Whole genome duplications, multi-break rearrangements, and genome halving problem

  • Authors:
  • Max A. Alekseyev;Pavel A. Pevzner

  • Affiliations:
  • -;University of California at San Diego

  • Venue:
  • SODA '07 Proceedings of the eighteenth annual ACM-SIAM symposium on Discrete algorithms
  • Year:
  • 2007

Quantified Score

Hi-index 0.00

Visualization

Abstract

The Genome Halving Problem, motivated by the whole genome duplication events in molecular evolution, was solved by El-Mabrouk and Sankoff.
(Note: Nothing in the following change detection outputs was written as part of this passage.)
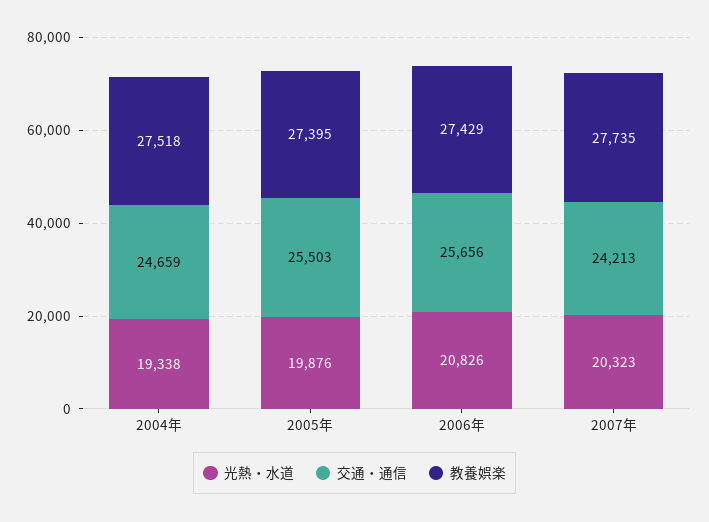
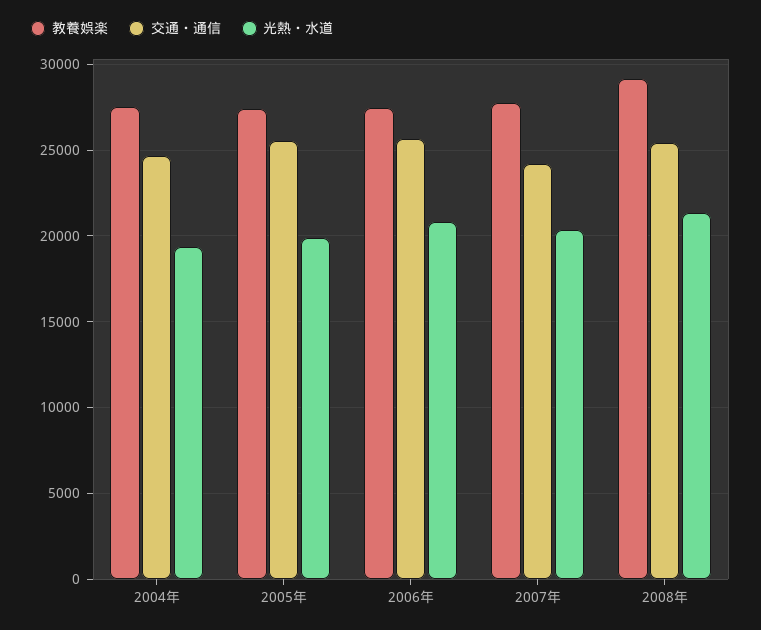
教養娯楽, 2008年: none -> 29000
交通・通信, 2008年: none -> 25500
光熱・水道, 2008年: none -> 21500

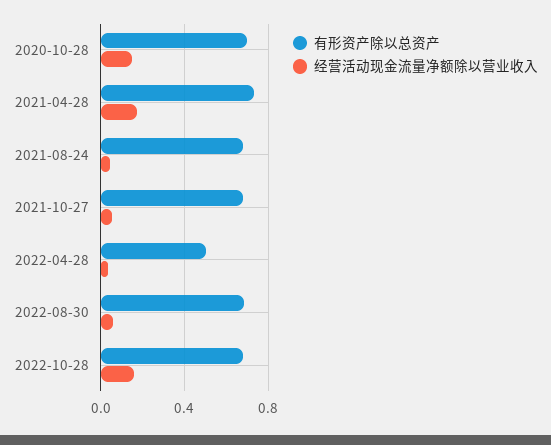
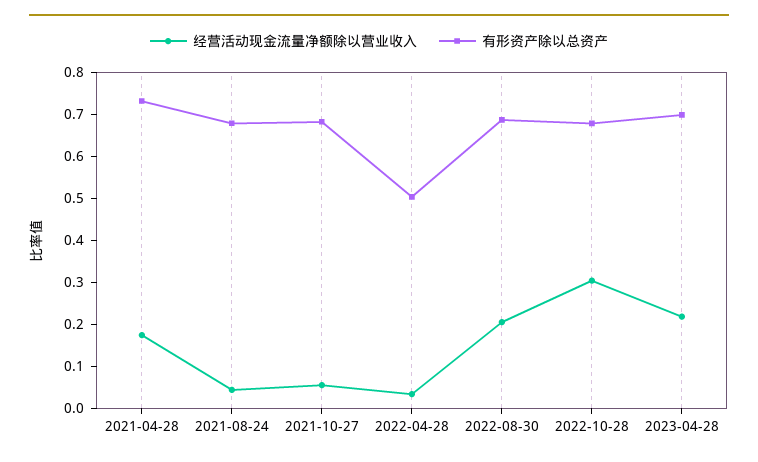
有形资产除以总资产, 2020-10-28: 0.7 -> none
经营活动现金流量净额除以营业收入, 2020-10-28: 0.15 -> none
经营活动现金流量净额除以营业收入, 2022-08-30: 0.05 -> 0.2
经营活动现金流量净额除以营业收入, 2022-10-28: 0.15 -> 0.3
经营活动现金流量净额除以营业收入, 2023-04-28: none -> 0.22
有形资产除以总资产, 2023-04-28: none -> 0.7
The El-Mabrouk-Sankoff algorithm is rather complex inspiring a quest for a simpler solution. An alternative approach to Genome Halving Problem based on the notion of the contracted breakpoint graph was recently proposed in [2]. This new technique reveals that while the El-Mabrouk-Sankoff result is correct in most cases, it does not hold in the case of unichromosomal genomes. This raises a problem of correcting El-Mabrouk-Sankoff analysis and devising an algorithm that deals adequately with all genomes. In this paper we efficiently classify all genomes into two classes and show that while the El-Mabrouk-Sankoff theorem holds for the first class, it is incorrect for the second class. The crux of our analysis is a new combinatorial invariant defined on duplicated permutations. Using this invariant we were able to come up with a full proof of the Genome Halving theorem and a polynomial algorithm for Genome Halving Problem (for unichromosomal genomes). We also give the first short proof of the original El-Mabrouk-Sankoff result for multichromosomal genomes. Finally, we discuss a generalization of Genome Halving Problem for a more general set of rearrangement operations (including transpositions) and propose an efficient algorithm for solving this problem.